Dude, back off I think you got the "A"


----------



## gafftaper (Mar 14, 2007)

TechieGeek said:


> Hey there. Welcome aboard. I'm glad you finally looked the site up after i told you about it.
> To everyone:: Meet the tech. theatre teacher from my high school. XDD
> He teaches stagecraft, comprehesive theatre, technical studies, and adv. technical studies. He's the coolest teacher EVER, man!!! He's good at what he does and teaches and i think my high school is priviledged to have him on their faculty and staff.
> Once again, welcome aboard.



...I thank him every day for all his hard work. I wash his car on Tuesdays. Bring him coffee and a donut each morning. I skip 3rd period to go buy him lunch every day. I babysit his children for free. I get "A's" in all my classes so that the other teachers never harass him about me leaving class to go work in the theater. I've organized a fund raiser to purchase him a 2.4 million dollar home. At times he appears sad, on those days I give him cash. 

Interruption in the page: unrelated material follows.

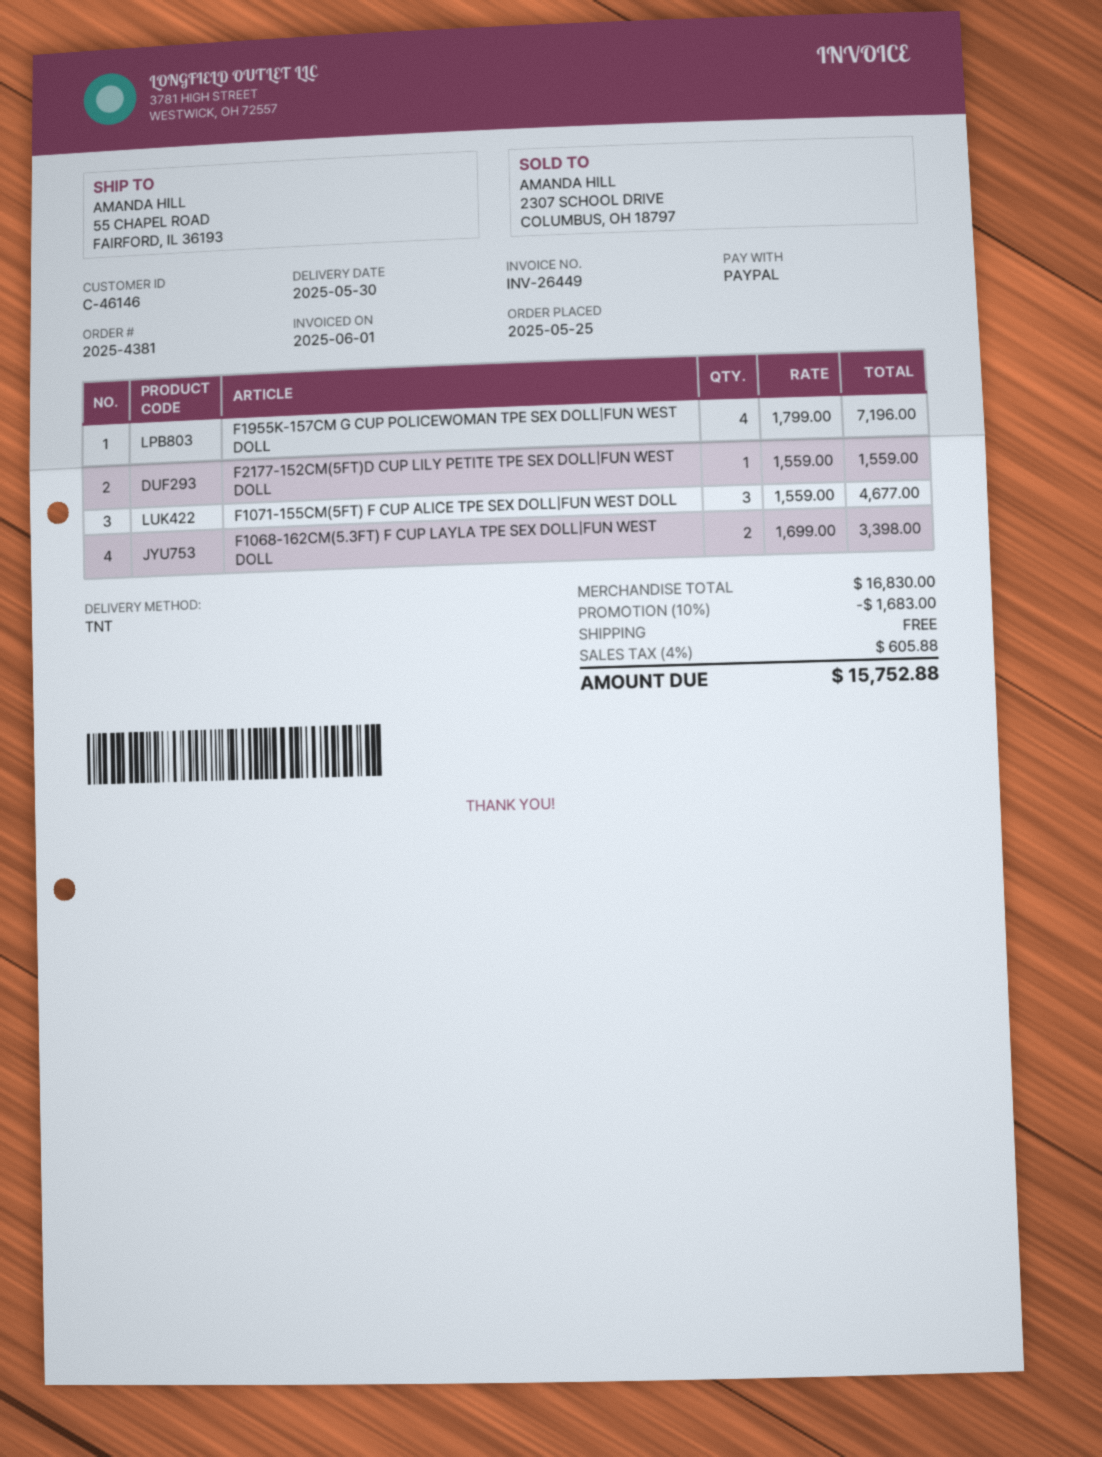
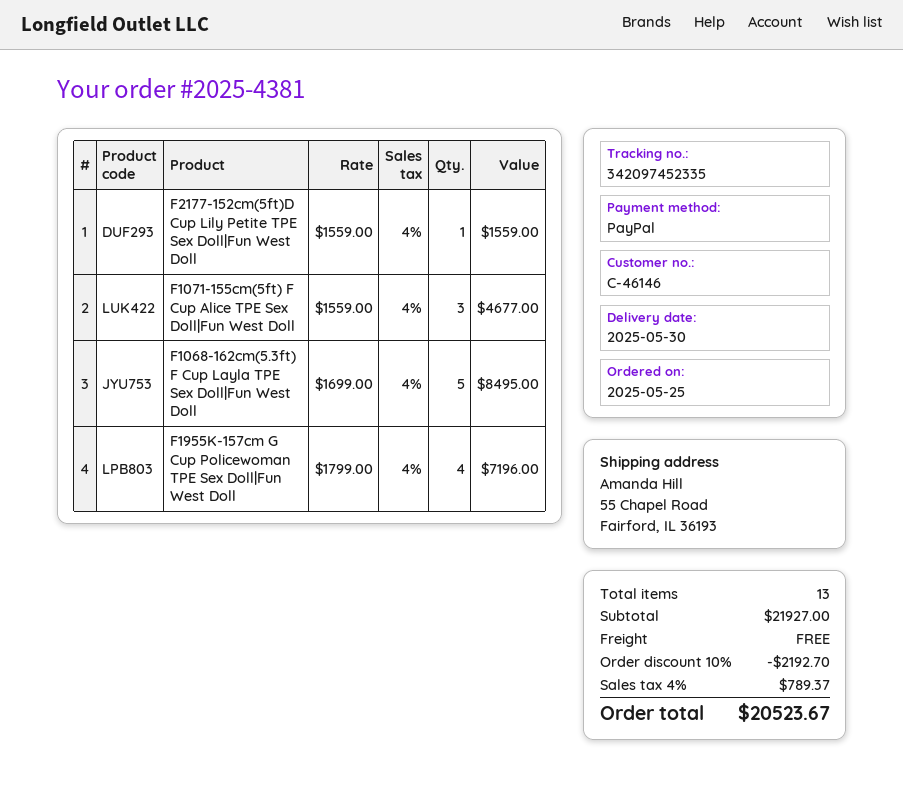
F1068-162CM(5.3FT) F CUP LAYLA TPE SEX DOLL|FUN WEST DOLL: 2 x 1699.00 = 3398.00 -> 5 x 1699.00 = 8495.00
subtotal: 16830.00 -> 21927.00
discount: 10% = 1683.00 -> 10% = 2192.70
tax: 4% = 605.88 -> 4% = 789.37
total: 15752.88 -> 20523.67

Welcome to the booth guys!! Former high school teacher here, glad to help out how ever I can.


----------



## Chris15 (Mar 14, 2007)

Gaff gets brownie points for making me laugh.


----------



## TechieGeek (Mar 15, 2007)

Van said:


> Dude, back off I think you got the "A"



i always have an "A" in my tech classes. i was just excited and went alittle overboard on my last post.  i was also just trying to tell the truth about someone i respect alot. he...he he.


----------



## Van (Mar 15, 2007)

TechieGeek said:


> i always have an "A" in my tech classes. i was just excited and went alittle overboard on my last post.  i was also just trying to tell the truth about someone i respect alot. he...he he.


 
That's ok , I was " just taking the piss out of you", as chris15 always says. I love the fact that you respect him that much.


----------



## Chris15 (Mar 16, 2007)

Now now, I don't ALWAYS say that...


----------



## Marius (Mar 17, 2007)

TechieGeek said:


> Hey there. Welcome aboard. I'm glad you finally looked the site up after i told you about it.
> 
> To everyone:: Meet the tech. theatre teacher from my high school. XDD
> He teaches stagecraft, comprehesive theatre, technical studies, and adv. technical studies. He's the coolest teacher EVER, man!!! He's good at what he does and teaches and i think my high school is priviledged to have him on their faculty and staff.
> ...


Thanks, TechieGeek, I'm glad to see that I've made an impression. And for an encore I'll be jogging across the river tomorrow. 
;-)


----------



## TechieGeek (Mar 17, 2007)

tomorrow is sunday. wouldn't that be easier the Monday we get back to school?

XD ;-D


----------



## Van (Mar 17, 2007)

Marius said:


> Thanks, TechieGeek, I'm glad to see that I've made an impression. And for an encore I'll be jogging across the river tomorrow.
> ;-)


 
Wow TechieGeek, He is impressive, He can Jog across water!


----------



## gafftaper (Mar 18, 2007)

Marius said:


> And for an encore I'll be jogging across the river tomorrow.
> ;-)



He threw the bodies of all the irresponsible techies that came before you in the river to make this possible. 

Be careful TechieGeek...


----------



## TechiesDoItInTheDark (Mar 18, 2007)

gafftaper said:


> ...I thank him every day for all his hard work. I wash his car on Tuesdays. Bring him coffee and a donut each morning. I skip 3rd period to go buy him lunch every day. I babysit his children for free. I get "A's" in all my classes so that the other teachers never harass him about me leaving class to go work in the theater. I've organized a fund raiser to purchase him a 2.4 million dollar home. At times he appears sad, on those days I give him cash.
> 
> Welcome to the booth guys!! Former high school teacher here, glad to help out how ever I can.


Dude you're making some of the rest of us look bad...I'm just a regular over-achiever


----------